A retrospective review was performed for all patients who underwent enucleation for advanced retinoblastoma at the Bascom Palmer Eye Institute by the same surgeon between March 1994 and March 2005. Intraoperative reports were reviewed to obtain fresh optic nerve length measurements and adverse events such as problems with hemostasis or iatrogenic damage to orbital tissues. Ten snare cases and ten scissors cases were randomly selected for qualitative grading of crush artifact by an ocular pathologist in blinded fashion.

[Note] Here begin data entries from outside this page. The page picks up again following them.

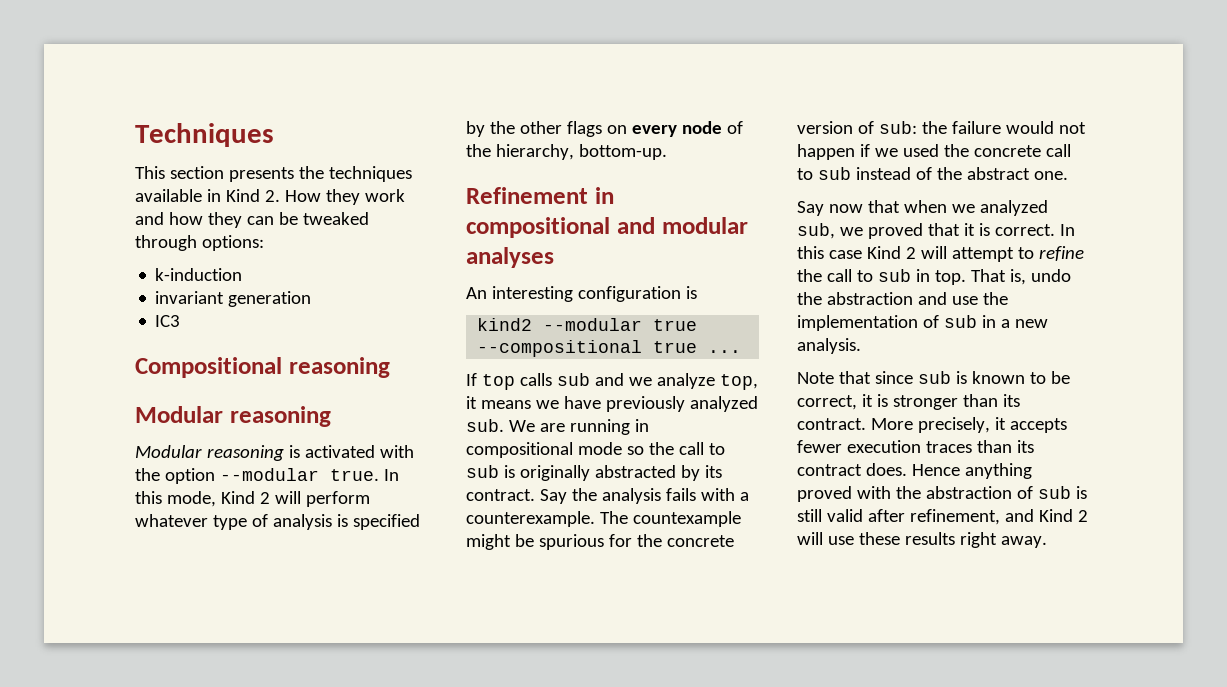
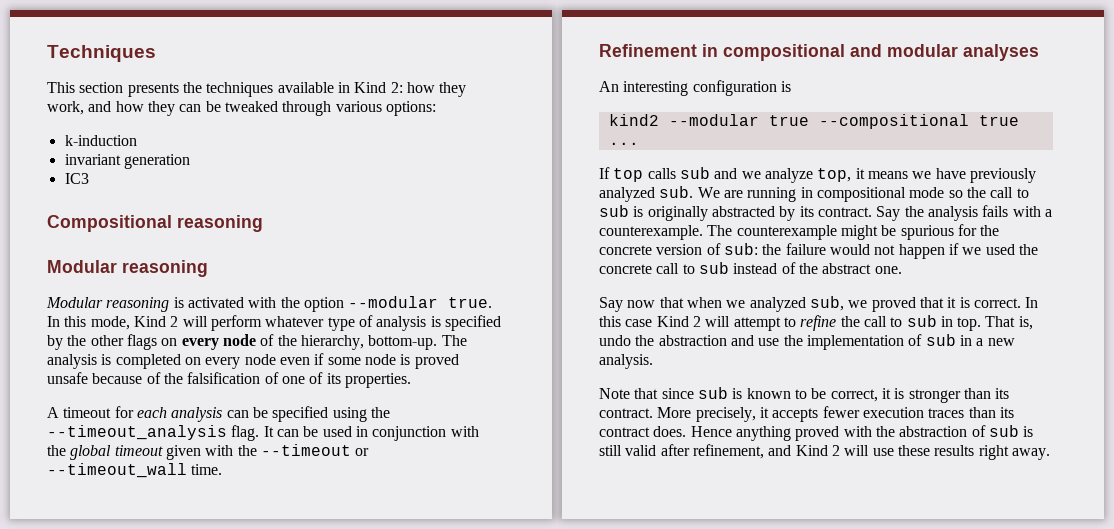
- This section presents the techniques available in Kind 2. How they work and how they can be tweaked through options:
+ This section presents the techniques available in Kind 2: how they work, and how they can be tweaked through various options:
+ The analysis is completed on every node even if some node is proved unsafe because of the falsification of one of its properties.
+ A timeout for each analysis can be specified using the --timeout_analysis flag. It can be used in conjunction with the global timeout given with the --timeout or --timeout_wall time.
- The countexample might be spurious for the concrete version of sub: the failure would not happen if we used the concrete call to sub instead of the abstract one.
+ The counterexample might be spurious for the concrete version of sub: the failure would not happen if we used the concrete call to sub instead of the abstract one.

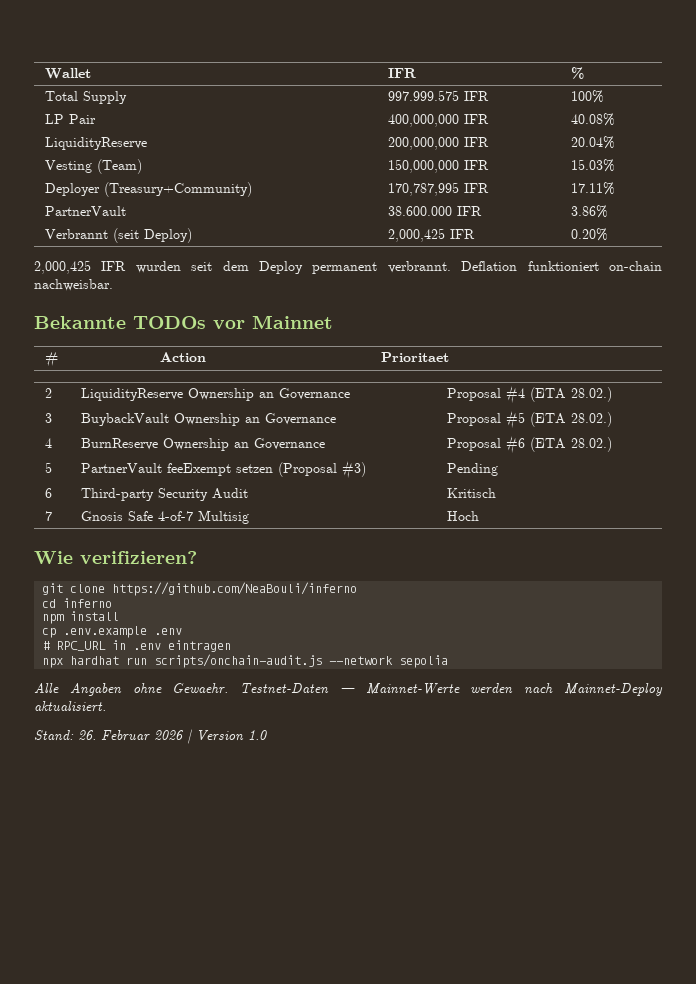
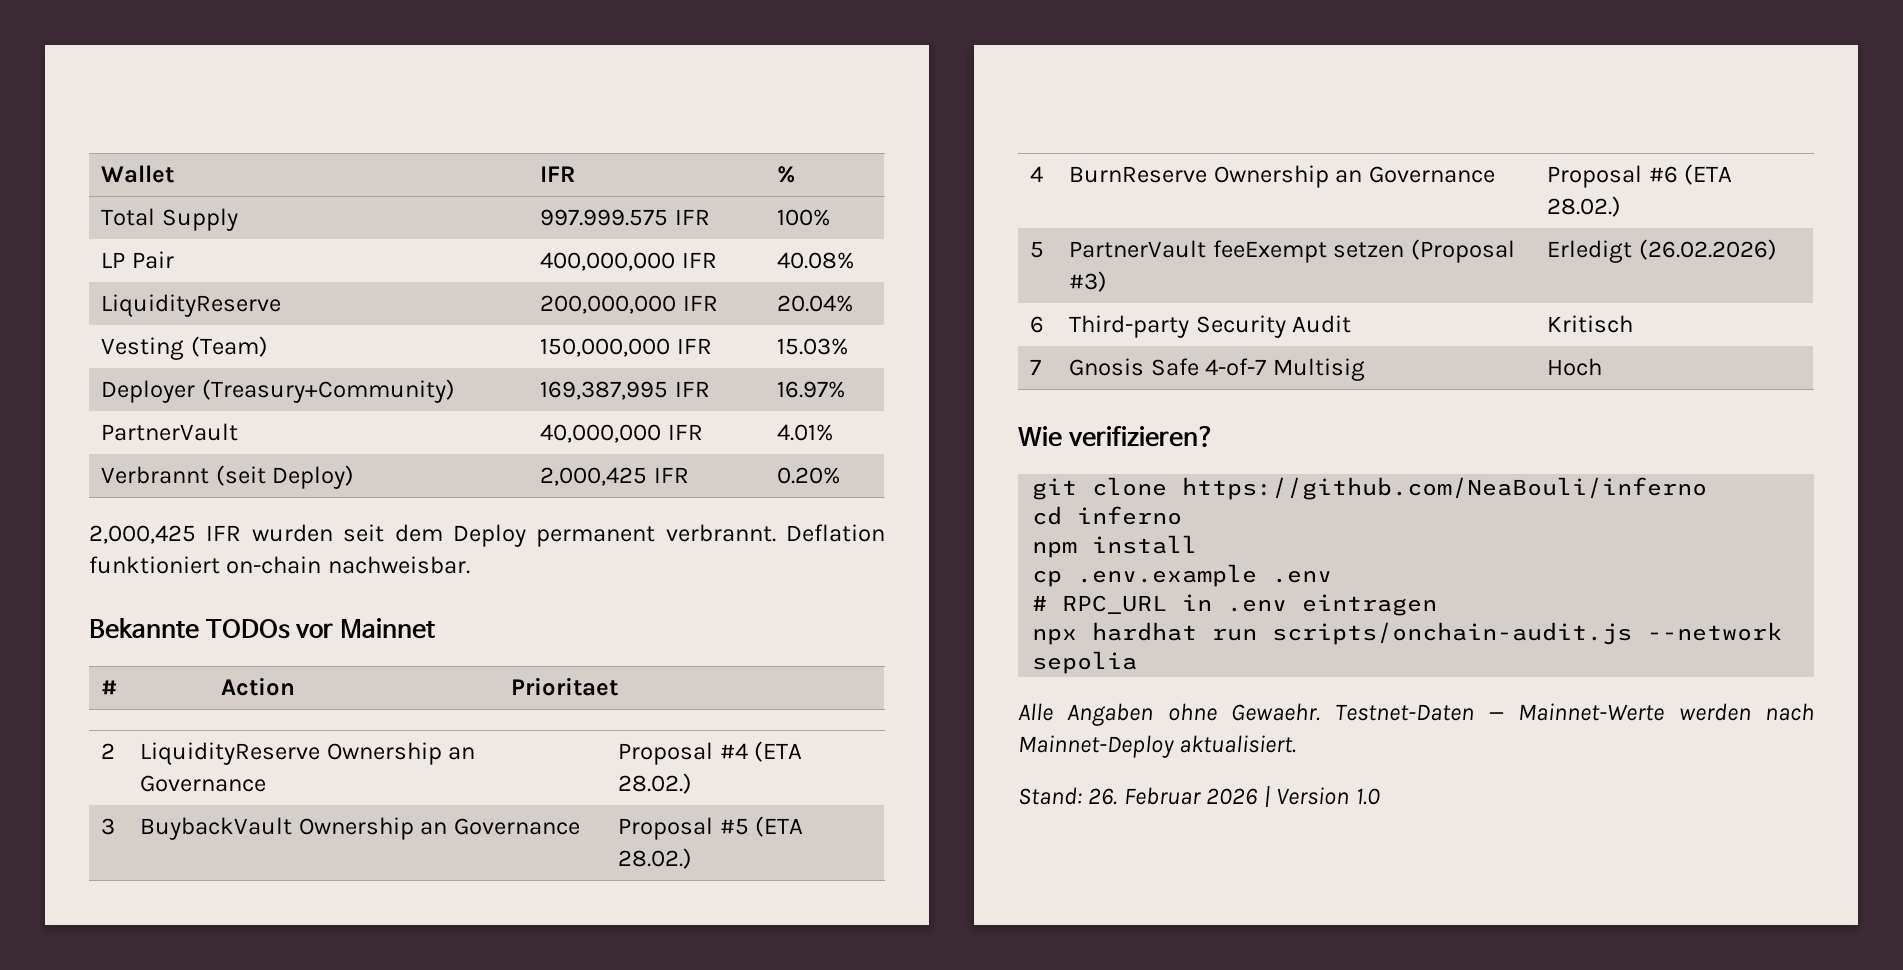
- Deployer (Treasury+Community) | 170,787,995 IFR | 17.11%
+ Deployer (Treasury+Community) | 169,387,995 IFR | 16.97%
- PartnerVault | 38.600.000 IFR | 3.86%
+ PartnerVault | 40,000,000 IFR | 4.01%
- 5 | PartnerVault feeExempt setzen (Proposal #3) | Pending
+ 5 | PartnerVault feeExempt setzen (Proposal #3) | Erledigt (26.02.2026)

Seventy–seven enucleated eyes of 76 patients with stage 5B retinoblastoma (N = 55 snare, 22 scissors) had sufficient data for inclusion in the study. A statistically significant longer mean optic nerve length was obtained with the snare (13.35mm) compared to scissors (11.05mm; p = 0.0045). There were 4 scissor cases of prolonged bleeding requiring thrombin (18.2%) and no cases of prolonged bleeding with the snare (p = 0.0054). Although there were 2 snare cases of inadvertent extraocular muscle damage and none with the scissors, this was not statistically significant, nor did it affect long–term implant motility. There was significantly more crush artifact with the snare than with scissors (p < 0.001) but this did not affect the ability to determine tumor involvement at the surgical margin.
The enucleation snare provides several surgical advantages over enucleation scissors in the small pediatric orbit. Although the technique requires a few modifications to avoid ensnaring unwanted tissues, an experienced surgeon can easily obtain a longer optic nerve length with less bleeding and no detrimental effect on histopathologic examination of the surgical margin. All three advantages are important considerations in the pediatric patient undergoing enucleation for advanced retinoblastoma.